• Task to carry out: Copy the listing exactly, please, and keep every picture out of it.

=====

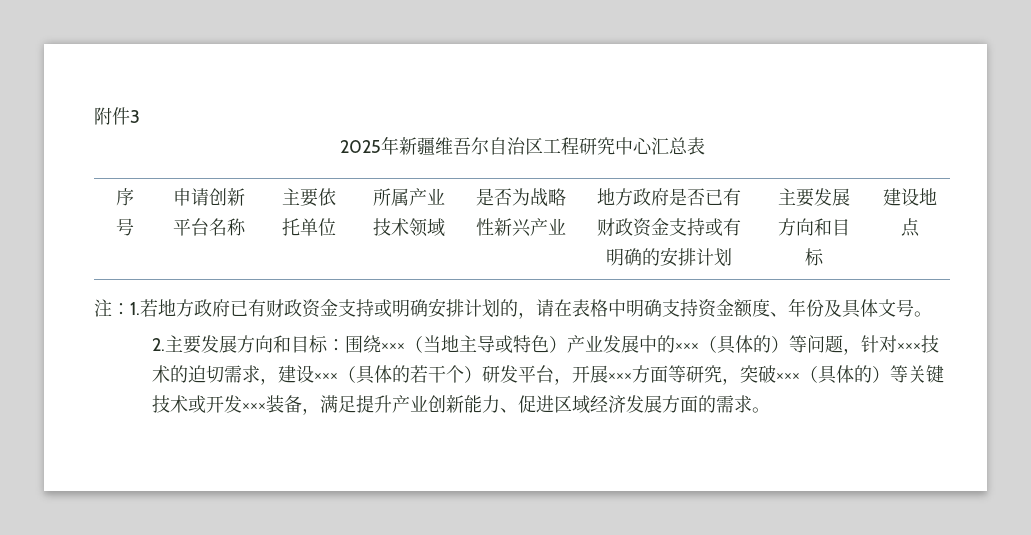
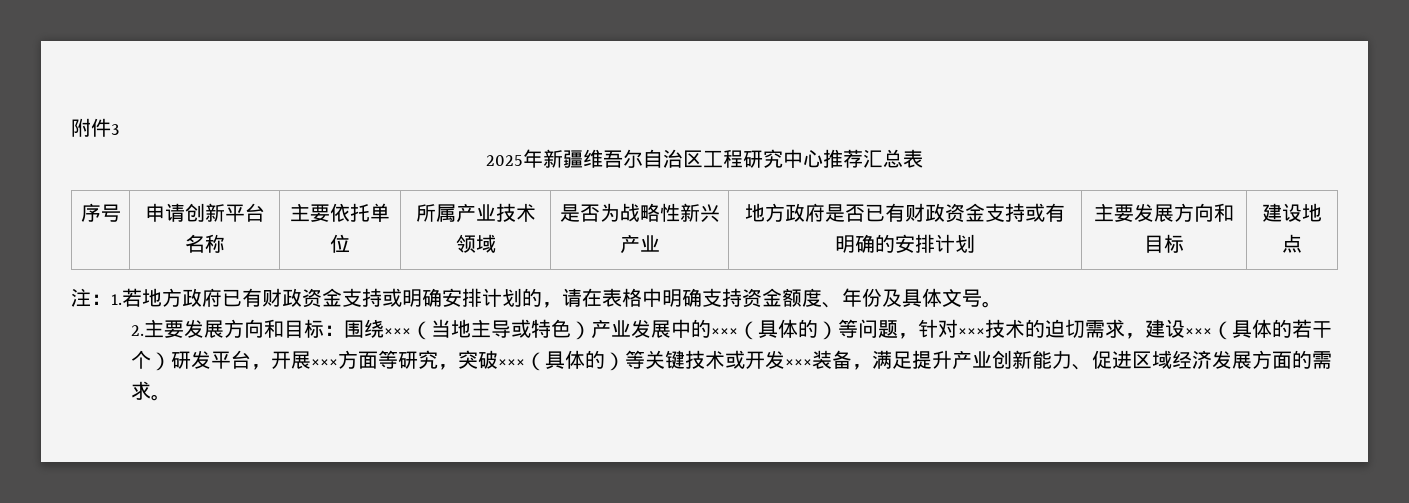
- 2025年新疆维吾尔自治区工程研究中心汇总表
+ 2025年新疆维吾尔自治区工程研究中心推荐汇总表

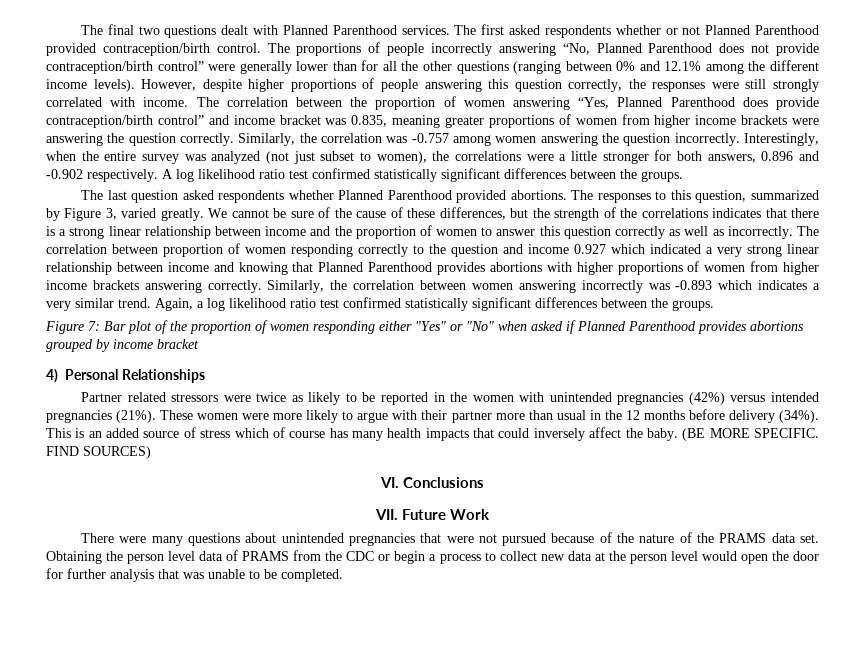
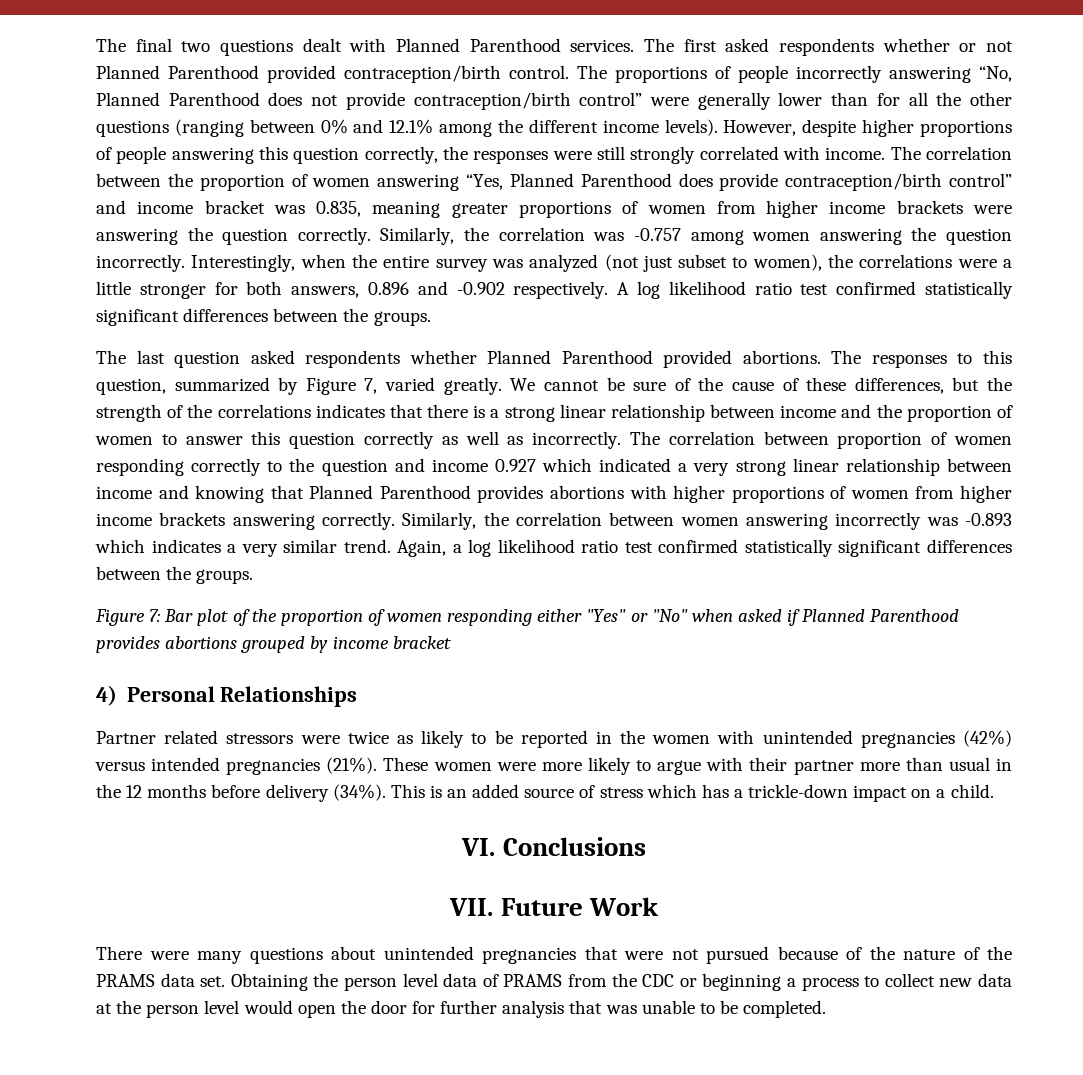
- The responses to this question, summarized by Figure 3, varied greatly.
+ The responses to this question, summarized by Figure 7, varied greatly.
- This is an added source of stress which of course has many health impacts that could inversely affect the baby. (BE MORE SPECIFIC. FIND SOURCES)
+ This is an added source of stress which has a trickle-down impact on a child.
- Obtaining the person level data of PRAMS from the CDC or begin a process to collect new data at the person level would open the door for further analysis that was unable to be completed.
+ Obtaining the person level data of PRAMS from the CDC or beginning a process to collect new data at the person level would open the door for further analysis that was unable to be completed.

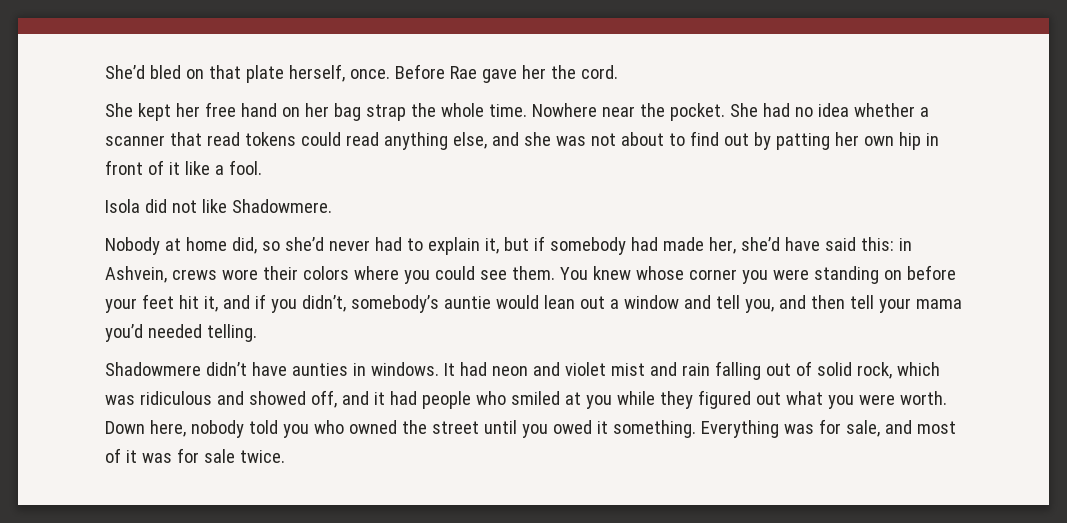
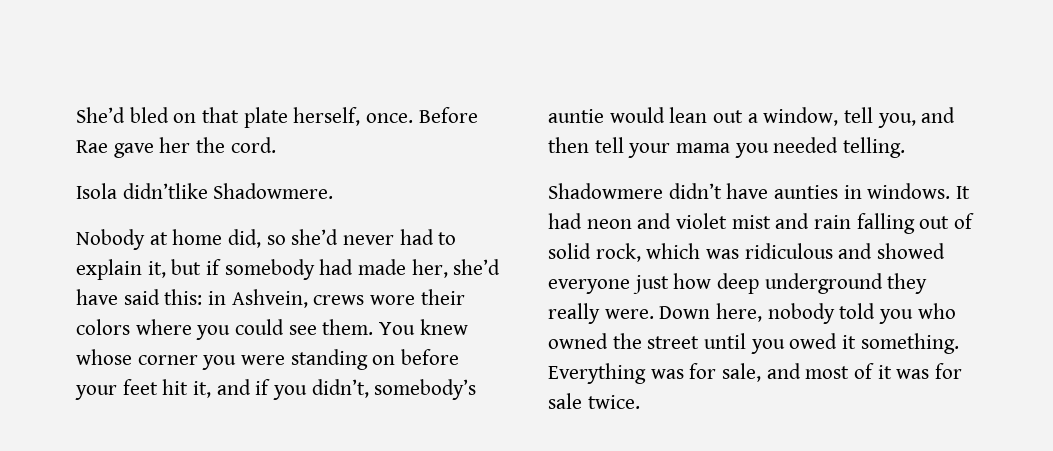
- She kept her free hand on her bag strap the whole time. Nowhere near the pocket. She had no idea whether a scanner that read tokens could read anything else, and she was not about to find out by patting her own hip in front of it like a fool.
- Isola did not like Shadowmere.
+ Isola didn’tlike Shadowmere.
- You knew whose corner you were standing on before your feet hit it, and if you didn’t, somebody’s auntie would lean out a window and tell you, and then tell your mama you’d needed telling.
+ You knew whose corner you were standing on before your feet hit it, and if you didn’t, somebody’s auntie would lean out a window, tell you, and then tell your mama you needed telling.
- It had neon and violet mist and rain falling out of solid rock, which was ridiculous and showed off, and it had people who smiled at you while they figured out what you were worth.
+ It had neon and violet mist and rain falling out of solid rock, which was ridiculous and showed everyone just how deep underground they really were.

=====

• Output below:
- 2025年新疆维吾尔自治区工程研究中心汇总表
+ 2025年新疆维吾尔自治区工程研究中心推荐汇总表

- The responses to this question, summarized by Figure 3, varied greatly.
+ The responses to this question, summarized by Figure 7, varied greatly.
- This is an added source of stress which of course has many health impacts that could inversely affect the baby. (BE MORE SPECIFIC. FIND SOURCES)
+ This is an added source of stress which has a trickle-down impact on a child.
- Obtaining the person level data of PRAMS from the CDC or begin a process to collect new data at the person level would open the door for further analysis that was unable to be completed.
+ Obtaining the person level data of PRAMS from the CDC or beginning a process to collect new data at the person level would open the door for further analysis that was unable to be completed.

- She kept her free hand on her bag strap the whole time. Nowhere near the pocket. She had no idea whether a scanner that read tokens could read anything else, and she was not about to find out by patting her own hip in front of it like a fool.
- Isola did not like Shadowmere.
+ Isola didn’tlike Shadowmere.
- You knew whose corner you were standing on before your feet hit it, and if you didn’t, somebody’s auntie would lean out a window and tell you, and then tell your mama you’d needed telling.
+ You knew whose corner you were standing on before your feet hit it, and if you didn’t, somebody’s auntie would lean out a window, tell you, and then tell your mama you needed telling.
- It had neon and violet mist and rain falling out of solid rock, which was ridiculous and showed off, and it had people who smiled at you while they figured out what you were worth.
+ It had neon and violet mist and rain falling out of solid rock, which was ridiculous and showed everyone just how deep underground they really were.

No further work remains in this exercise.